## Image Quality using OpenCV

#### Reference for image quality definition

**Image quality was measured based on the followinig question: "How is the image quality/resolution?". The responses were recoded as "High" (1), "Medium" (2), "Low" (3), "Poor" (4). Image quality has been considered a useful measure of overall engagement in terms of number of comments and likes [4]. By following recent studies, we treated image quality as a discrete variable.**

There are two types of image quality:

### **1. Reference based image quality**

Avaliable metrics: Mean squared error (MSE), Root mean squared error (RMSE), Peak signal to noise ratio (PSNR), Structural similarity index (SSI)

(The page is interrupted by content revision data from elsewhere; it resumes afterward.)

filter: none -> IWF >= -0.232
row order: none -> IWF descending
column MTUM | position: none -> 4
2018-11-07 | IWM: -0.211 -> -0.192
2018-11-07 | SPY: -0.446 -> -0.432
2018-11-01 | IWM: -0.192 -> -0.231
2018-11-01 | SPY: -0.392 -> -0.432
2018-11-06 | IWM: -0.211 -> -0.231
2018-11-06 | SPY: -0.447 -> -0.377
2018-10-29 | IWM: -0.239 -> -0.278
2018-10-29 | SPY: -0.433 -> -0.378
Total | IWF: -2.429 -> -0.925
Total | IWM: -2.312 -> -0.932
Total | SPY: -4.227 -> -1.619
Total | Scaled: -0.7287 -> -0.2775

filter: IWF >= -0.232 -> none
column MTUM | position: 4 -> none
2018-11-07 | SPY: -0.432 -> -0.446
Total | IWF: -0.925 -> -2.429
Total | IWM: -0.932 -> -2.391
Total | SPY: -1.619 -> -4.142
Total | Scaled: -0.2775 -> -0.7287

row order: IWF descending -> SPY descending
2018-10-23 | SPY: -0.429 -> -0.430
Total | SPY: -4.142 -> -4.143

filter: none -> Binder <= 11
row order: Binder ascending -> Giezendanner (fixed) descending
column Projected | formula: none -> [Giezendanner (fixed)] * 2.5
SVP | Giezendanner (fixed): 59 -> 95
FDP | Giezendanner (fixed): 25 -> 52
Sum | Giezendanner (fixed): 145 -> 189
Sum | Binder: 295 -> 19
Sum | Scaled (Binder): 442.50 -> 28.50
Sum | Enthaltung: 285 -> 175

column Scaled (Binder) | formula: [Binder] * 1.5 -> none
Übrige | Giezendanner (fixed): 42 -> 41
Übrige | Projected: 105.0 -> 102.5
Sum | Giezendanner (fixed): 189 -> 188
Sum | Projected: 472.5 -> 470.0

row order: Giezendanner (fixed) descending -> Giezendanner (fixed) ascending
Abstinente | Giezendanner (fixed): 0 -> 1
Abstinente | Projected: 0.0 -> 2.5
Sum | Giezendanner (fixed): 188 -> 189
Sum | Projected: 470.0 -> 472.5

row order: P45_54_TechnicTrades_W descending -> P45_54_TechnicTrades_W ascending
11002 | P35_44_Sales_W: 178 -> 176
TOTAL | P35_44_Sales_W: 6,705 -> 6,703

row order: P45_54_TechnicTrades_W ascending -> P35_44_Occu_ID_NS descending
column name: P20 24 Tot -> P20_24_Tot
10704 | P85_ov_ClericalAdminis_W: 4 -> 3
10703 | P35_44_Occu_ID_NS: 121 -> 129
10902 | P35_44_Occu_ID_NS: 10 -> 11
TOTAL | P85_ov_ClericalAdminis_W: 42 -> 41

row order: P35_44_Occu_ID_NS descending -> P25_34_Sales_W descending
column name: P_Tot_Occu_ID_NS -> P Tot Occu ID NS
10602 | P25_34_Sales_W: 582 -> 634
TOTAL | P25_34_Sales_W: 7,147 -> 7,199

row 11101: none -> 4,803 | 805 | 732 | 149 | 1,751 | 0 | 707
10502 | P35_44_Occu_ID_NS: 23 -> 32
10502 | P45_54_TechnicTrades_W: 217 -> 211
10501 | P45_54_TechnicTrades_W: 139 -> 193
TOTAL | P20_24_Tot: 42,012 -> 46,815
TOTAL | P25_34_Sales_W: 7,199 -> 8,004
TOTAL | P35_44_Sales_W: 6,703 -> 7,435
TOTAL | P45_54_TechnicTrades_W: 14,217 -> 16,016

### **2. Non reference based image quality** (Focus of this script)

Avaliable metrics:

#### (1) Sharpness

Uses difference of differences in grayscale values of a median-filtered image (${\triangle}$DoM) as an indicator of edge sharpness

Reference: 

Kumar, J., Chen, F., & Doermann, D. (2012, November). Sharpness estimation for document and scene images. In Proceedings of the 21st International Conference on Pattern Recognition (ICPR2012) (pp. 3292-3295). IEEE.

Used library GitHub Page: https://github.com/umang-singhal/pydom

**Note: 0 <= Sharpness Score <= sqrt(2) (~1.414)** The higher the sharpness score, the better the image quality

#### (2)  Blind/referenceless image spatial quality evaluator (BRISQUE)

BRISQUE score is computed using a support vector regression (SVR) model trained on an image database with corresponding differential mean opinion score (DMOS) values

Reference:

Mittal, A., Moorthy, A. K., & Bovik, A. C. (2012). No-reference image quality assessment in the spatial domain. IEEE Transactions on image processing, 21(12), 4695-4708.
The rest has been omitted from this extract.